After that season, Guillen convinced general manager Kenny Williams to dump out of the home run mentality and add some small ball aspects to the offense. That December, Williams pulled off a straight trade that put the go-go back into the Sox’s offensive game plan by moving Carlos Lee to the Brewers for speedy leadoff man Scott Podsednik.
An ability to manufacture runs with speed on the bases was one major reason the 2005 team won the World Series. It also leads to this question: Are the 2012 Sox too dependent on the home run for scoring production.
“I think we can hit some homers, but it’s different than some of the other teams I have been on,” Paul Konerko said. “We have won enough games where we did not hit a home run to make me think we can continue to win those games. It is kind of the line that you draw. I think this team is on the good side of that line, so we can win games and manufacture runs while shutting down the opposing team with a good bullpen and defense.”

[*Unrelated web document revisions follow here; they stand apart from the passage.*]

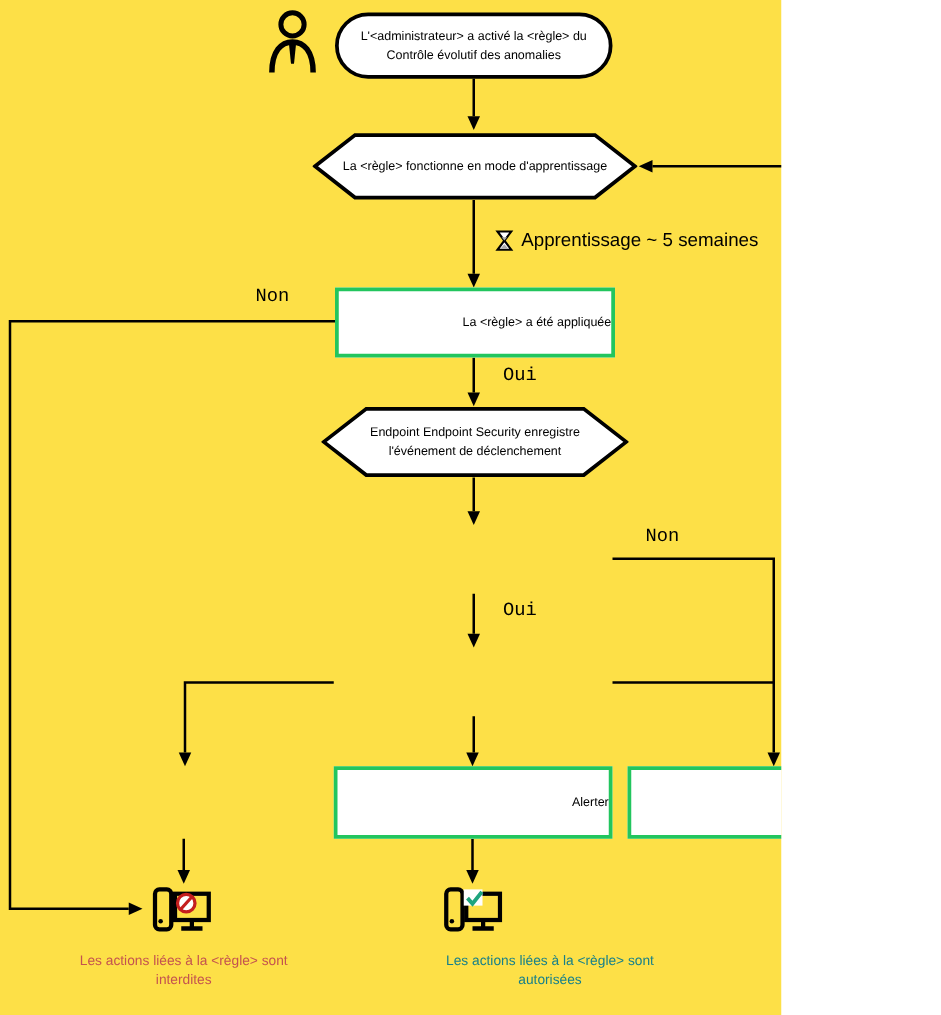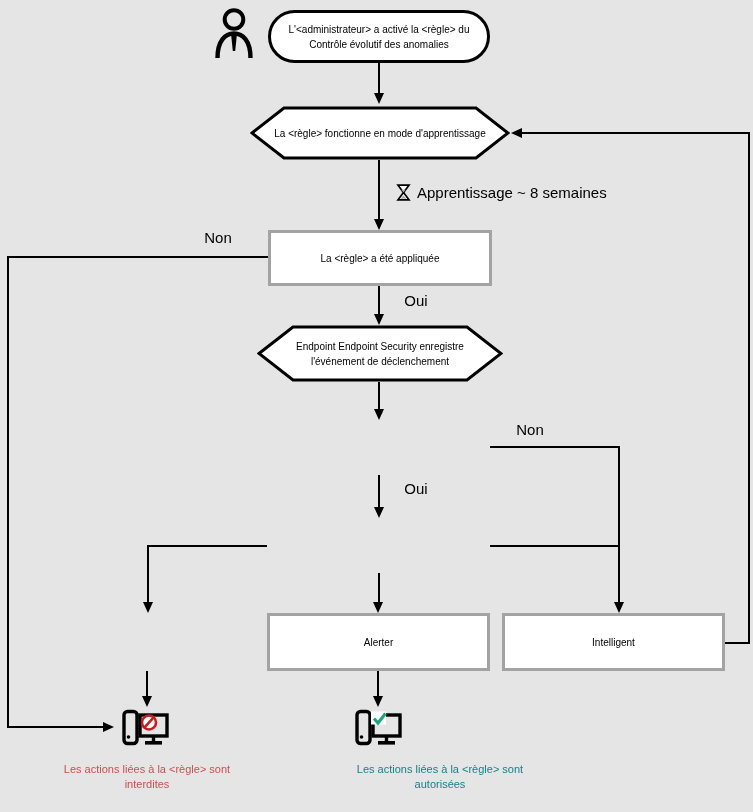--- a/index.html
+++ b/index.html
@@ -1,29 +1,29 @@
 <!DOCTYPE html>
 <html><head>
 <meta charset="utf-8">
 <style>
   html,body { margin:0; padding:0; background:#fff; }
   .canvas {
-    position:relative; width:753px; height:812px; background:#e5e5e5;
-    font-family:"Liberation Sans", sans-serif; color:#000; overflow:hidden;
+    position:relative; width:598px; height:812px; background:#fde047;
+    font-family:"Liberation Sans", sans-serif; color:#000; overflow:hidden;padding-left:27px;
   }
   svg.connectors { position:absolute; left:0; top:0; }
   svg.icon { position:absolute; }
   .node { position:absolute; display:flex; align-items:center; justify-content:center; box-sizing:border-box; }
-  .rect { border:3px solid #a3a3a3; background:#fff; }
+  .rect { border:3px solid #22c55e; background:#fff;justify-content:flex-end; }
   .terminator { border:3px solid #000; border-radius:27px; background:#fff; }
   .hex { background:transparent; border:none;justify-content:center; }
   .hex > svg { position:absolute; left:0; top:0; width:100%; height:100%; }
   .hex polygon { fill:#fff; stroke:#000; stroke-width:3; }
   .node-text { position:relative; font-size:10px; line-height:1.5; text-align:center; white-space:pre; }
-  .flow-label { position:absolute; font-size:15px; text-align:center; }
+  .flow-label { position:absolute; font-size:15px; text-align:center;font-family:Liberation Mono, monospace; }
   .annotation { position:absolute; font-size:15px; }
   .caption { position:absolute; font-size:11px; line-height:1.33; text-align:center; white-space:pre; }
   .caption-red { color:#c4534f; }
   .caption-teal { color:#17808a; }
 </style>
 </head>
 <body>
 
 <div class="canvas">
 
@@ -76,21 +76,21 @@
     </svg>
     <div class="node-text">La &lt;règle&gt; fonctionne en mode d'apprentissage</div>
   </div>
 
   <svg class="icon" style="left:396px;top:183px" width="15" height="19" viewBox="0 0 15 19">
     <path d="M2 2.2 H13 L7.5 9.5 Z" fill="#fff" stroke="#000" stroke-width="1.7"></path>
     <path d="M2 16.8 H13 L7.5 9.5 Z" fill="#fff" stroke="#000" stroke-width="1.7"></path>
     <polygon points="5.3,6.8 9.7,6.8 7.5,9.3" fill="#aaa"></polygon>
     <polygon points="4.5,15.8 10.5,15.8 7.5,12.4" fill="#aaa"></polygon>
   </svg>
-  <div class="annotation" style="left:417px;top:184px">Apprentissage ~ 8 semaines</div>
+  <div class="annotation" style="left:417px;top:184px">Apprentissage ~ 5 semaines</div>
 
   <div class="node rect" style="left:268px;top:230px;width:224px;height:56px">
     <div class="node-text">La &lt;règle&gt; a été appliquée</div>
   </div>
   <div class="flow-label" style="left:196px;top:229px;width:44px">Non</div>
   <div class="flow-label" style="left:398px;top:292px;width:36px">Oui</div>
 
   <div class="node hex" style="left:257px;top:325px;width:246px;height:57px">
     <svg viewBox="0 0 246 57" preserveAspectRatio="none">
       <polygon points="2,28.5 36,2 210,2 244,28.5 210,55 36,55"></polygon>

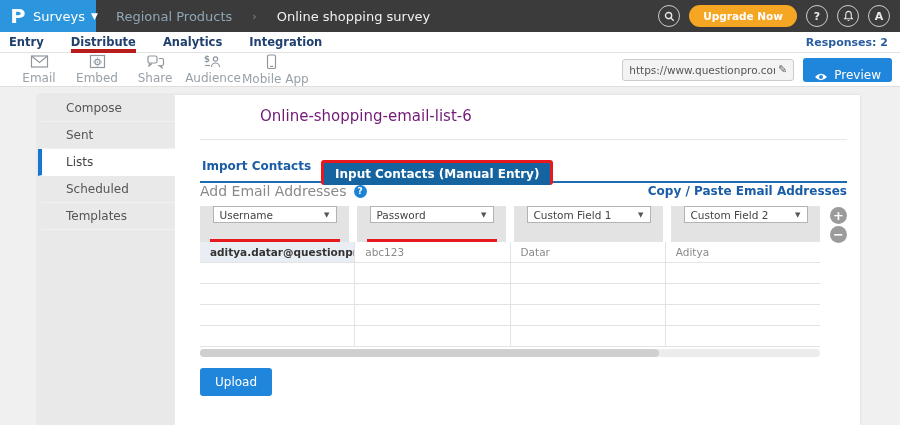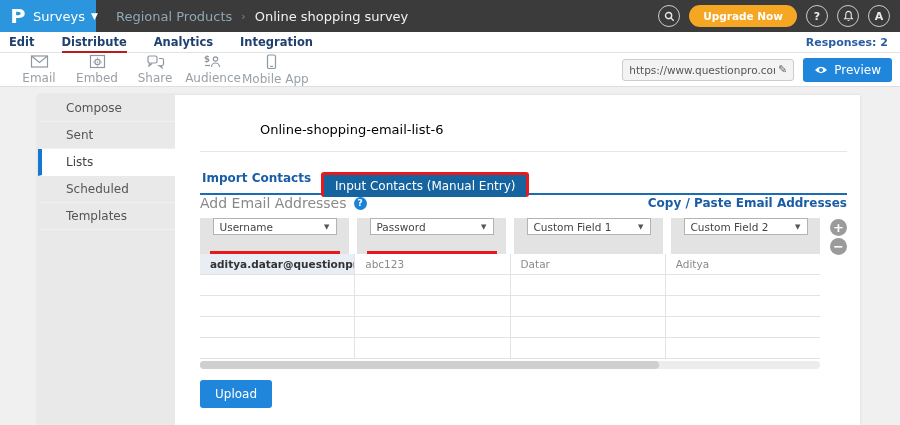--- a/index.html
+++ b/index.html
@@ -6,71 +6,71 @@
   html,body { width:900px; height:425px; overflow:hidden; background:#f0f0f0;
     font-family:"DejaVu Sans","Liberation Sans",sans-serif; }
 
   
   .topbar { height:32px; background:#3b3b3b; display:flex; align-items:center; }
   .logo-block { width:96px; height:32px; background:#2b96dd; color:#fff;
     display:flex; align-items:center; padding-left:11px; gap:8px; cursor:pointer; }
   .logo-p { font-size:19px; font-weight:bold; line-height:1; transform:scaleX(1.1); }
   .logo-label { font-size:13px; }
   .logo-caret { font-size:9px; margin-left:-2px; }
-  .breadcrumb { display:flex; align-items:center; gap:9px; margin-left:20px; font-size:13px; }
+  .breadcrumb { display:flex; align-items:center; gap:20px; margin-left:20px; font-size:13px; }
   .crumb-parent { color:#8fa6b4; cursor:pointer; }
   .crumb-sep { color:#7e8d96; font-size:11px; }
   .crumb-current { color:#f1f1f1; }
   .topbar-right { margin-left:auto; display:flex; align-items:center; gap:9px; padding-right:10px; }
   .circle-btn { width:22px; height:22px; border:1px solid #c9cdd0; border-radius:50%;
     display:flex; align-items:center; justify-content:center; color:#e9e9e9;
     font-size:11px; font-weight:bold; cursor:pointer; flex-shrink:0; }
   .upgrade-pill { height:22px; border-radius:11px; background:#f5a623; color:#fff;
     font-size:10.5px; font-weight:bold; display:flex; align-items:center;
     padding:0 14px; cursor:pointer; }
 
   
   .navrow { height:21px; background:#fff; display:flex; align-items:center;
     padding:0 12px 0 9px; border-bottom:1px solid #e2e2e2; }
   .nav-link { font-size:11.5px; font-weight:bold; color:#20406f; margin-right:27px;
     cursor:pointer; height:21px; line-height:20px; border-bottom:2px solid transparent; }
-  .nav-link.active { border-bottom:2px solid #b91c1c; }
+  .nav-link.active { border-bottom:4px solid #b91c1c; }
   .responses { margin-left:auto; font-size:11px; font-weight:bold; color:#2a5d9f; }
 
   
   .toolbar { height:34px; background:#fff; border-bottom:1px solid #dedede;
     display:flex; align-items:center; padding:0 8px 0 10px; }
   .tool-item { width:58px; text-align:center; color:#98a0a8; cursor:pointer; }
   .tool-item svg { display:block; margin:0 auto; }
   .tool-label { font-size:12px; display:block; margin-top:2px; white-space:nowrap; }
   .toolbar-right { margin-left:auto; display:flex; align-items:center; gap:9px; }
   .url-field { width:172px; height:22px; background:#f3f3f3; border:1px solid #cccccc;
     border-radius:3px; display:flex; align-items:center; padding:0 6px; cursor:text; }
   .url-text { font-size:10.5px; color:#555; white-space:nowrap; overflow:hidden; flex:1; }
   .pencil { color:#666; font-size:11px; margin-left:3px; cursor:pointer; }
   .preview-btn { height:24px; background:#2086dc; border-radius:3px; color:#fff;
-    font-size:12px; display:flex; align-items:center; gap:6px; padding:0 11px; cursor:pointer; }
+    font-size:12px; display:flex; align-items:flex-end; gap:6px; padding:0 11px; cursor:pointer; }
 
   
   .page { height:238px; padding:8px 40px 0 38px; }
   .panel { background:#fff; height:330px; display:flex; box-shadow:0 0 3px rgba(0,0,0,0.10); }
   .sidebar { width:137px; background:#e9e9e9; flex-shrink:0; }
   .side-item { height:27px; line-height:26px; padding-left:24px; font-size:12px; color:#555;
     border-left:4px solid transparent; border-bottom:1px solid #f1f1f1; cursor:pointer; }
   .side-item.active { background:#fff; border-left-color:#1577d2; border-bottom-color:#fff; color:#444; }
 
   .content { flex:1; padding:0 22px 0 25px; position:relative; }
-  .list-title { margin:27px 0 0 60px; font-size:13px; color:#000000; }
+  .list-title { margin:12px 0 0 60px; font-size:15px; color:#701a75; }
   .divider { margin-top:14px; border-bottom:1px solid #e6e6e6; }
 
   .tab-bar { margin-top:19px; border-bottom:2px solid #1b6cb3; display:flex; align-items:flex-end; }
   .tab-import { font-size:12px; font-weight:bold; color:#1a5da6; padding:0 10px 8px 2px; cursor:pointer; }
   .red-box { border:3px solid #e8191c; border-radius:3px; margin-bottom:-4px;
     position:relative; background:#fff; z-index:2; }
-  .tab-active { background:#15639f; color:#fff; font-weight:normal; font-size:12px;
+  .tab-active { background:#15639f; color:#fff; font-weight:bold; font-size:12px;
     padding:4px 11px; cursor:pointer; white-space:nowrap;text-align:center; }
 
   .section-row { display:flex; align-items:center; }
   .section-title { font-size:14px; color:#8a8a8a; }
   .help-badge { width:13px; height:13px; border-radius:50%; background:#1a83d6; color:#fff;
     font-size:9px; font-weight:bold; display:inline-flex; align-items:center;
     justify-content:center; margin-left:7px; cursor:pointer; }
   .copy-link { margin-left:auto; font-size:12px; font-weight:bold; color:#1a5da6; cursor:pointer; }
 
   .table-zone { margin-top:7px; display:flex; }
@@ -133,21 +133,21 @@
           <path d="M6 1.5 C4 1.5 3 3 3 5 L3 8 L1.8 9.5 L10.2 9.5 L9 8 L9 5 C9 3 8 1.5 6 1.5 Z" fill="none" stroke="#e9e9e9" stroke-width="1.2"></path>
           <path d="M4.8 10.8 a1.2 1.2 0 0 0 2.4 0" fill="#e9e9e9"></path>
         </svg>
     </div>
     <div class="circle-btn">A</div>
   </div>
 </div>
 
 <div class="navrow">
   <div id="nav-items" style="display:flex;">
-      <span class="nav-link">Edit</span>
+      <span class="nav-link">Entry</span>
       <span class="nav-link active">Distribute</span>
       <span class="nav-link">Analytics</span>
       <span class="nav-link">Integration</span>
     </div>
   <span class="responses">Responses: 2</span>
 </div>
 
 <div class="toolbar">
   <div id="toolbar-items" style="display:flex;">
       <div class="tool-item"><span><svg width="19" height="15" viewBox="0 0 19 15">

The White Sox have scored 45 percent of their runs via the long ball. That ranks them third in baseball in that category – they are behind the Yankees who are No. 1, having scored more than 50 percent of their runs on homers. The Sox also rank second in baseball in total home runs (the Yanks are first).

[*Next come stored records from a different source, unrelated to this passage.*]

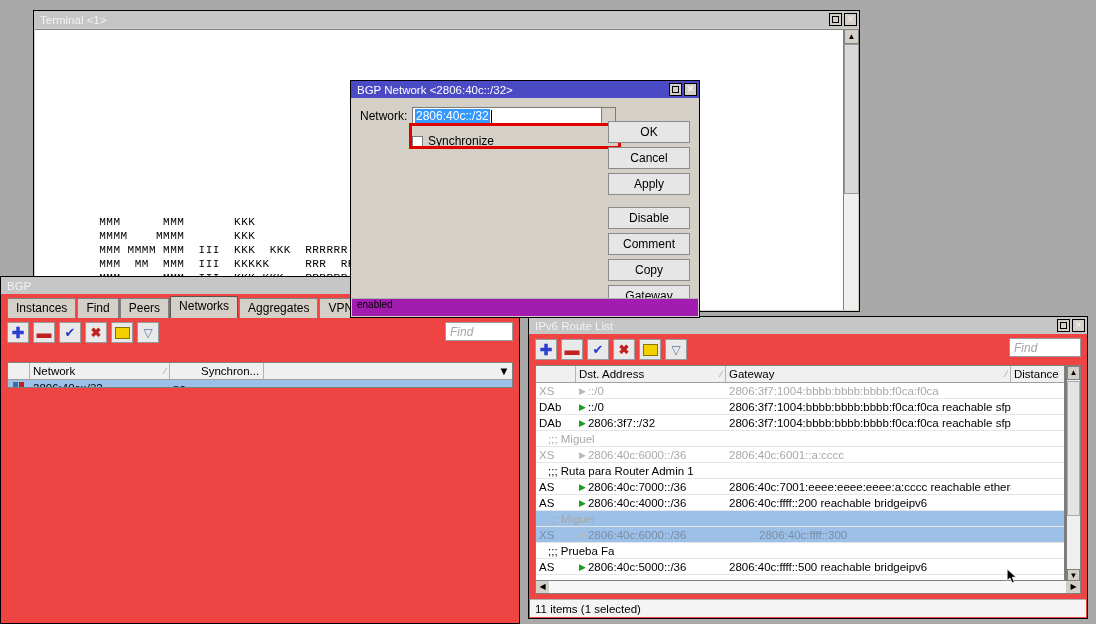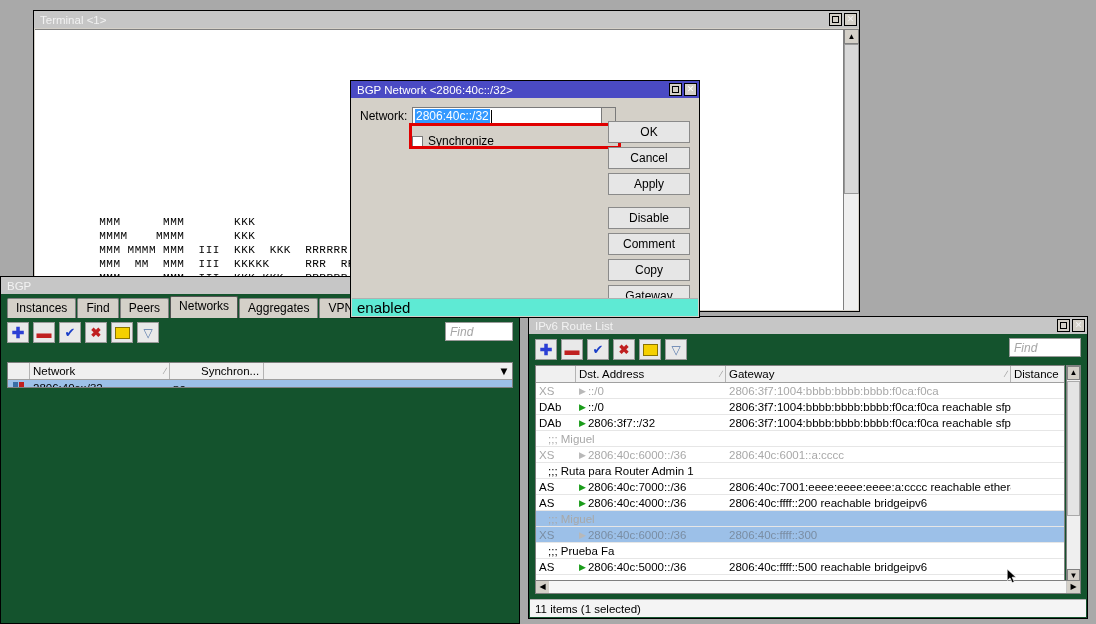--- a/index.html
+++ b/index.html
@@ -7,21 +7,21 @@
     width: 1096px; height: 624px;
     overflow: hidden;
     background: #a9a9a9;
     font-family: "Liberation Sans", sans-serif;
     font-size: 12px;
     color: #000;
   }
   #desktop { position: relative; width: 1096px; height: 624px; background: #a9a9a9; }
 
   
-  .win { position: absolute; background: #14532d; border: 1px solid #000; box-sizing: border-box; }
+  .win { position: absolute; background: #ef4444; border: 1px solid #000; box-sizing: border-box; }
   .titlebar {
     height: 17px; display: flex; align-items: center;
     padding: 0 2px 0 6px; font-size: 11.5px; box-sizing: border-box;
   }
   .titlebar.inactive { background: #c6c6c6; color: #f2f2f2; }
   .titlebar.active { background: #4a4ac4; color: #fff; }
   .title-text { flex: 1; white-space: nowrap; overflow: hidden; }
   .tb-btns { display: flex; gap: 2px; }
   .tb-btn {
     width: 13px; height: 13px; background: #d4d0c8;
@@ -140,22 +140,22 @@
     margin-right: 5px; box-sizing: border-box; }
   .btncol { position: absolute; right: 8px; top: 22px; width: 82px; }
   .dbtn {
     width: 82px; height: 22px; background: #e6e6e6; border: 1px solid #8a8a8a;
     box-sizing: border-box; font-size: 12px; display: flex;
     align-items: center; justify-content: center; margin-bottom: 4px;
     font-family: "Liberation Sans", sans-serif;
   }
   .dbtn.gap { margin-top: 12px; }
   #dlg-status { position: absolute; left: 1px; right: 1px; bottom: 1px; height: 18px;
-    background: #5eead4; border-top: 1px solid #b0b0b0; font-size: 15px;
-    display: flex; align-items: center; padding-left: 5px; box-sizing: border-box; }
+    background: #a21caf; border-top: 1px solid #b0b0b0; font-size: 10px;
+    display: flex; padding-left: 5px; box-sizing: border-box; }
 
   .ico-plus { color: #2b3fd4; font-weight: bold; font-size: 15px; line-height: 1; }
   .ico-minus { color: #c02020; font-weight: bold; font-size: 15px; line-height: 1; }
   .ico-check { color: #1b3fc8; font-size: 13px; line-height: 1; }
   .ico-x { color: #c02020; font-weight: bold; font-size: 13px; line-height: 1; }
   .ico-folder { width: 13px; height: 10px; background: #f5d000; border: 1px solid #8a7400; }
   .ico-funnel { color: #5577aa; font-size: 12px; line-height: 1; }
   .cursor { position: absolute; width: 11px; height: 16px; pointer-events: none; }
 </style>
 </head>
@@ -357,21 +357,21 @@
           </div>
           <div class="row dim sel">
             <div class="cell cmt dim" style="padding-left: 12px; flex: 1 1 0%;">;;; Miguel</div>
           </div>
           <div class="row dim sel">
             <div class="cell" style="width: 40px;">XS</div>
             <div class="cell" style="width: 150px;">
               <span class="arrow-d">▶</span>
               <span>2806:40c:6000::/36</span>
             </div>
-            <div class="cell" style="width: 285px;">2806:40c:ffff::300</div>
+            <div class="cell" style="width: 285px; margin-left: 30px;">2806:40c:ffff::300</div>
             <div class="cell" style="flex: 1 1 0%;"></div>
           </div>
           <div class="row">
             <div class="cell cmt" style="padding-left: 12px; flex: 1 1 0%;">;;; Prueba Fa</div>
           </div>
           <div class="row">
             <div class="cell" style="width: 40px;">AS</div>
             <div class="cell" style="width: 150px;">
               <span class="arrow-g">▶</span>
               <span>2806:40c:5000::/36</span>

“You just need to balance it out,” said manager Robin Ventura. “Sometimes, I think we get a bit of a reliance on hitting home runs. So (we need) more of an approach to be able to score in other ways. Home runs are great, but if you’re going to win in September, you are going to have to score runs in other ways.”
It’s worth pointing out the White Sox will always have to be built around home runs to some extent due to the friendly dimensions of U.S Cellular Field. The Sox’s ballpark has yielded 171 home runs -- the fourth highest total in baseball.